TEHERAN - In un’operazione chirurgica nel cuore della capitale iraniana, le forze israeliane hanno eliminato il generale di brigata Seyed Majid Khademi, capo dell’Organizzazione di intelligence dei Guardiani della Rivoluzione (Irgc). L’uccisione, confermata sia da Teheran che dai vertici della Difesa israeliana, segna uno dei colpi più duri inferti al sistema di comando e controllo del regime dall’inizio del conflitto.
Secondo la nota ufficiale dei Pasdaran, Khademi è stato assassinato nelle prime ore di oggi in un “attacco criminale e terroristico” condotto dalle forze “statinitensi-sioniste”. Il generale, che aveva assunto l’incarico dopo l’uccisione del predecessore Mohammad Kazemi, era considerato una figura chiave della sicurezza nazionale iraniana da quasi mezzo secolo.
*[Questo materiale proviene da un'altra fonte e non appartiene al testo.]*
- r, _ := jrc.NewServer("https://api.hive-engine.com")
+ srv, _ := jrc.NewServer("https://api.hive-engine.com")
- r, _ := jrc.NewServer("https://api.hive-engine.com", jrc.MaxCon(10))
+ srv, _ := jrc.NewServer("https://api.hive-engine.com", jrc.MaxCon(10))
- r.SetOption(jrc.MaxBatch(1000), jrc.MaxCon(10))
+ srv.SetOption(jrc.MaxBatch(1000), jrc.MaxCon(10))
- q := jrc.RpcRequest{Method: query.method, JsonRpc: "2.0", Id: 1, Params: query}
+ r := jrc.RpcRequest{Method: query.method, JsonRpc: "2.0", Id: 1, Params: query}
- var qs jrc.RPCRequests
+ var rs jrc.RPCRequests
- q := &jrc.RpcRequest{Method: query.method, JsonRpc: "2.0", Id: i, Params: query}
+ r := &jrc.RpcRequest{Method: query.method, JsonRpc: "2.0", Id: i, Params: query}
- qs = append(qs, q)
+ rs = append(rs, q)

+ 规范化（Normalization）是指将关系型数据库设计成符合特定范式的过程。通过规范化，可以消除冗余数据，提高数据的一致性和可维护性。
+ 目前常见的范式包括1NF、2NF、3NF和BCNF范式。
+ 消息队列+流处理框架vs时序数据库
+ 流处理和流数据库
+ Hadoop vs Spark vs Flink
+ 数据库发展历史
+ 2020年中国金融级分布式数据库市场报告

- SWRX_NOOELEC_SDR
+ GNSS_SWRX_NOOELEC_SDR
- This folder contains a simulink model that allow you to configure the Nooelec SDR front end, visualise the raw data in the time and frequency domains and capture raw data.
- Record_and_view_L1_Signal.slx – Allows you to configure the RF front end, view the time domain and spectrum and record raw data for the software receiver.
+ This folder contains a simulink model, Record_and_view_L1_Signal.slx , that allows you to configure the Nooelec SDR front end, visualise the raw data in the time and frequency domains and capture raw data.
Israele ha rivendicato l’azione attraverso le Forze di difesa israeliane (Idf) e il ministro della Difesa Israel Katz. L’intelligence israeliana accusava Khademi di pianificazione terroristica attraverso la raccolta di informazioni per colpire obiettivi israeliani ed ebraici nel mondo, nonché di aver partecipato a tentativi di colpire cittadini Usa.
Al generale veniva inoltre contestato un ruolo attivo nella repressione interna, con il monitoraggio dei civili iraniani durante le proteste antigovernative. L’Idf ha definito l’eliminazione un “colpo significativo” che si aggiunge alle decine di comandanti di alto livello neutralizzati nelle ultime settimane.
Mentre l’aviazione colpiva obiettivi sensibili, i bombardamenti di Israele e Stati Uniti hanno causato pesanti perdite tra la popolazione civile. Secondo l’agenzia Fars, nella provincia di Teheran si è consumata una strage di bambini: sei le piccole vittime (4 bambine e 2 bambini) di età inferiore ai 10 anni.
Il bilancio totale degli ultimi raid, calcolato da Al Jazeera, è di 34 vittime, con il tributo più pesante registrato nella provincia di Teheran, dove si contano 23 morti, tre abitazioni rase al suolo e cinquanta edifici danneggiati. A questi si aggiungono 5 vittime in una zona residenziale a Qom e 6 morti nella città meridionale di Bandar-e Lengeh.
Tra gli obiettivi strategici colpiti figura l’Università Sharif, nel nord-est della capitale. I raid hanno centrato la stazione di servizio e le strutture energetiche dell’ateneo, causando vasti blackout e l’interruzione della fornitura di gas nell’intero quartiere. Danneggiata anche la moschea universitaria.
Davanti al numero crescente di vittime civili, il comando militare centrale iraniano ha lanciato un ultimo avvertimento. Un portavoce del quartier generale Khatam al-Anbiya ha dichiarato alla tv di Stato: “Se gli attacchi contro obiettivi civili si ripeteranno, le prossime fasi delle nostre operazioni di rappresaglia saranno molto più devastanti e diffuse”.
Al momento non esiste un bilancio ufficiale definitivo dei caduti dall’inizio della guerra: mentre Teheran si era fermata a 1.230 morti dopo la prima settimana, l’Ong Hrana stima che le vittime siano già oltre 3.400, di cui almeno 1.500 civili.